*** Opening of SOURCE MATERIAL ***

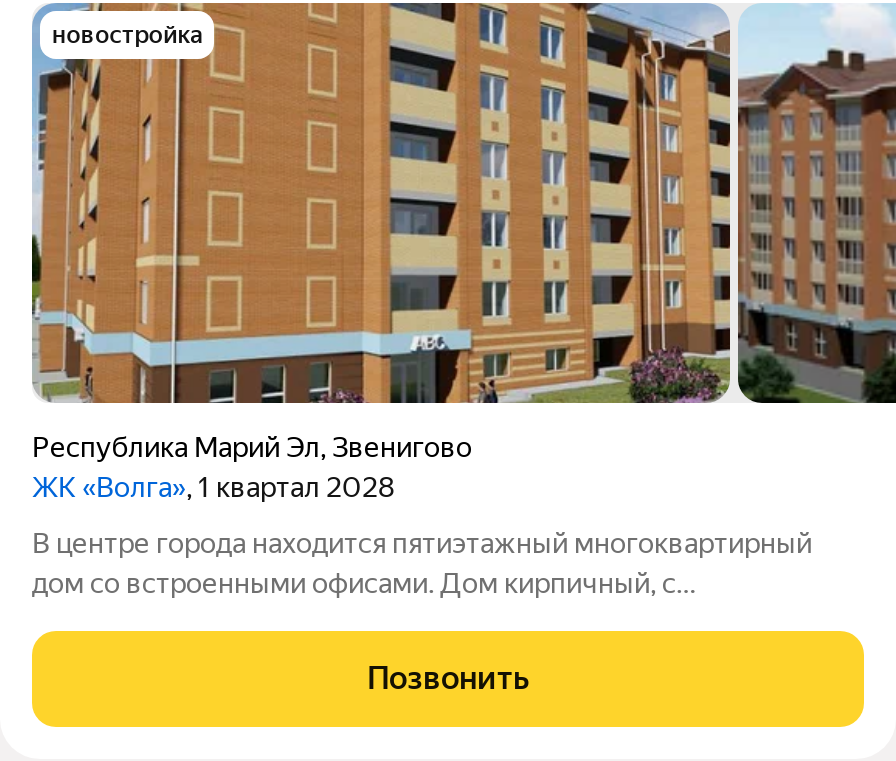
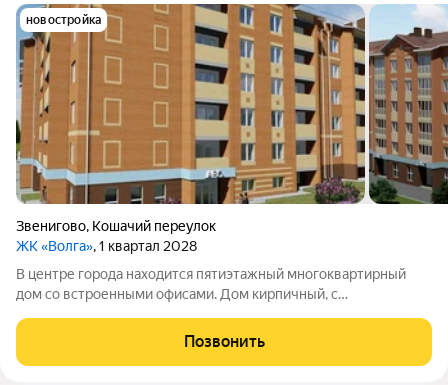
- Республика Марий Эл, Звенигово
+ Звенигово, Кошачий переулок
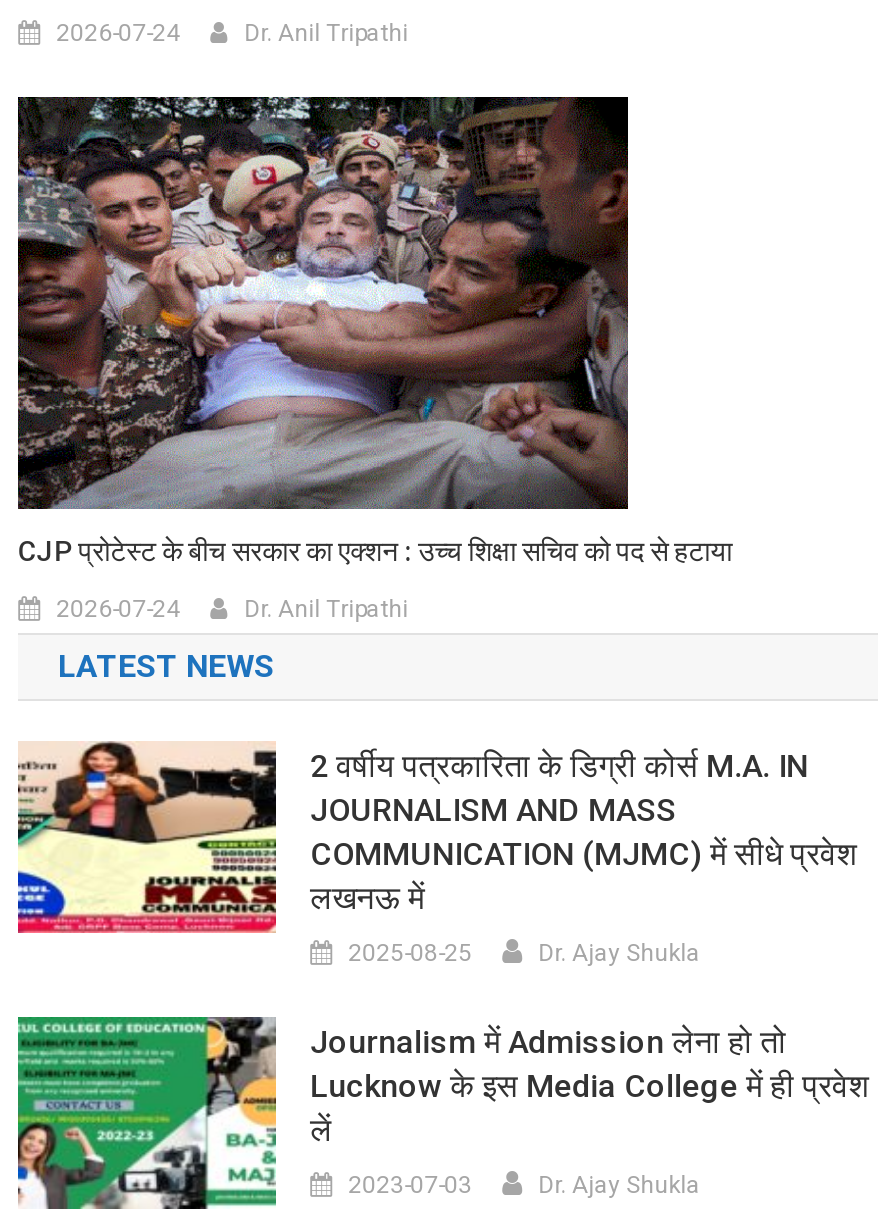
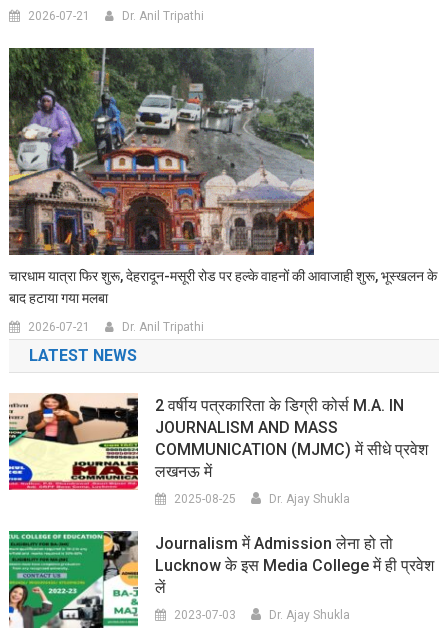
- 2026-07-24
+ 2026-07-21

- [image]
- CJP प्रोटेस्ट के बीच सरकार का एक्शन : उच्च शिक्षा सचिव को पद से हटाया
+ [image]
+ चारधाम यात्रा फिर शुरू, देहरादून-मसूरी रोड पर हल्के वाहनों की आवाजाही शुरू, भूस्खलन के
+ बाद हटाया गया मलबा

- 2026-07-24
+ 2026-07-21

*** Close of SOURCE MATERIAL ***

> _WORK ORDER_
In copying the listing, reproduce each line exactly and omit the pictures.

> _TASK ANSWER_
- Республика Марий Эл, Звенигово
+ Звенигово, Кошачий переулок
- 2026-07-24
+ 2026-07-21

- [image]
- CJP प्रोटेस्ट के बीच सरकार का एक्शन : उच्च शिक्षा सचिव को पद से हटाया
+ [image]
+ चारधाम यात्रा फिर शुरू, देहरादून-मसूरी रोड पर हल्के वाहनों की आवाजाही शुरू, भूस्खलन के
+ बाद हटाया गया मलबा

- 2026-07-24
+ 2026-07-21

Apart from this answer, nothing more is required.